Testing of High-Performance Concrete as a Thermal Energy Storage Medium at High Temperatures

[+] Author and Article Information
Joel E. Skinner

Research Assistant
Department of Civil Engineering,
University of Arkansas,
Fayetteville, AR 72701
e-mail: jeskinn@uark.edu

Matthew N. Strasser

Research Assistant
Department of Civil Engineering,
University of Arkansas,
Fayetteville, AR 72701
e-mail: mstrasse@uark.edu

Brad M. Brown

Research Assistant
Department of Civil Engineering,
University of Arkansas,
Fayetteville, AR 72701
e-mail: Bradmbrown001@gmail.com

R. Panneer Selvam

Womble and University Professor
e-mail: rps@uark.edu

Department of Civil Engineering,
University of Arkansas,
Fayetteville, AR 72701

1Correspondence author.

Contributed by the Solar Energy Division of ASME for publication in the Journal of Solar Energy Engineering. Manuscript received July 9, 2012; final manuscript received February 28, 2013; published online August 21, 2013. Assoc. Editor: Rainer Tamme.

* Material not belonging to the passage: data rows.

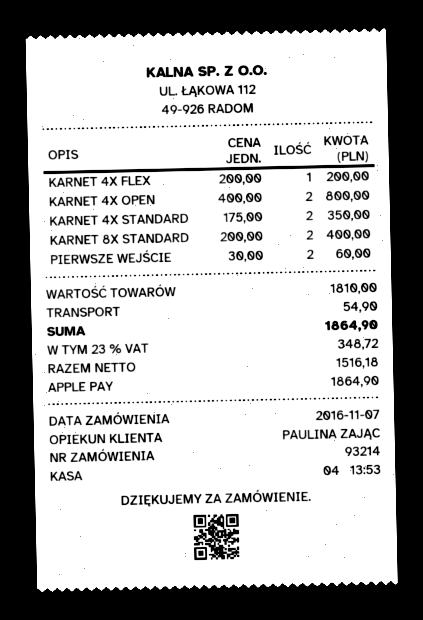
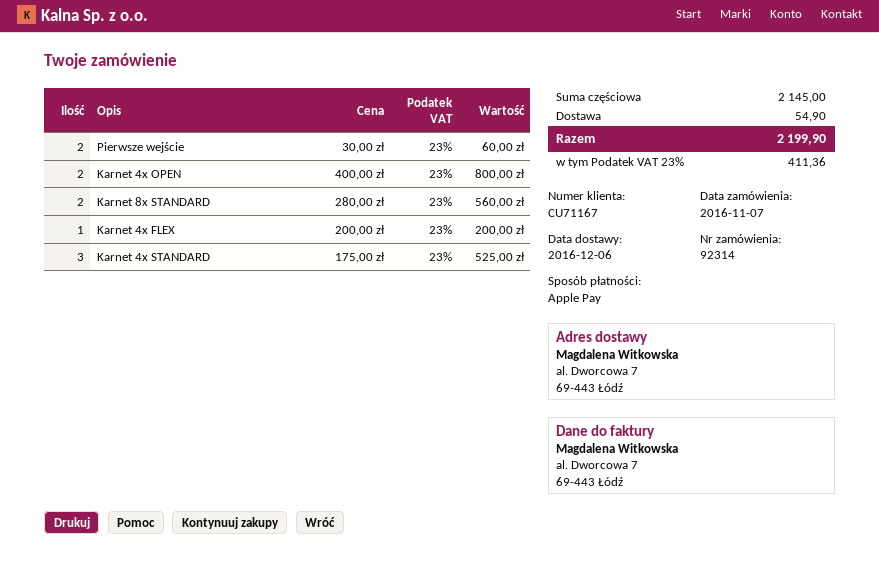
order number: 93214 -> 92314
KARNET 4X STANDARD: 2 x 175.00 = 350.00 -> 3 x 175.00 = 525.00
KARNET 8X STANDARD: 2 x 200.00 = 400.00 -> 2 x 280.00 = 560.00
subtotal: 1810.00 -> 2145.00
tax: 23% = 348.72 -> 23% = 411.36
total: 1864.90 -> 2199.90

J. Sol. Energy Eng 136(2), 021004 (Aug 21, 2013) (6 pages) Paper No: SOL-12-1174; doi: 10.1115/1.4024925 History: Received July 09, 2012; Revised February 28, 2013

Concrete is tested as a sensible heat thermal energy storage (TES) material in the temperature range of 400–500 °C (752–932 °F). A molten nitrate salt is used as the heat transfer fluid (HTF); the HTF is circulated though stainless steel heat exchangers, imbedded in concrete test prisms, to charge the TES system. During charging, significant cracking occurs in both the radial and longitudinal directions in the concrete prisms. The cracking is due to hoop stress induced by the dissimilar thermal strain rates of concrete and stainless steel. A 2D finite element model (FEM) is developed and used to study the stress at the prism/exchanger interface. Polytetrafluoroethylene (PTFE) and a heat-curing, fibered paste (HCFP) are tested as interface materials to mitigate the stress in the concrete. Significant reduction in the size and number of cracks is observed after incorporating interface materials. A heat exchanger with a helical fin configuration is incorporated to improve the heat transfer rate in the concrete. Testing confirms that the fins increase the rate of heat transfer in the concrete; however, large cracks form at each of the fin locations. Only the HCFP is tested as an interface material for the finned heat exchanger. The HCFP decreases the number and size of the cracks, however, not to the desired hairline levels.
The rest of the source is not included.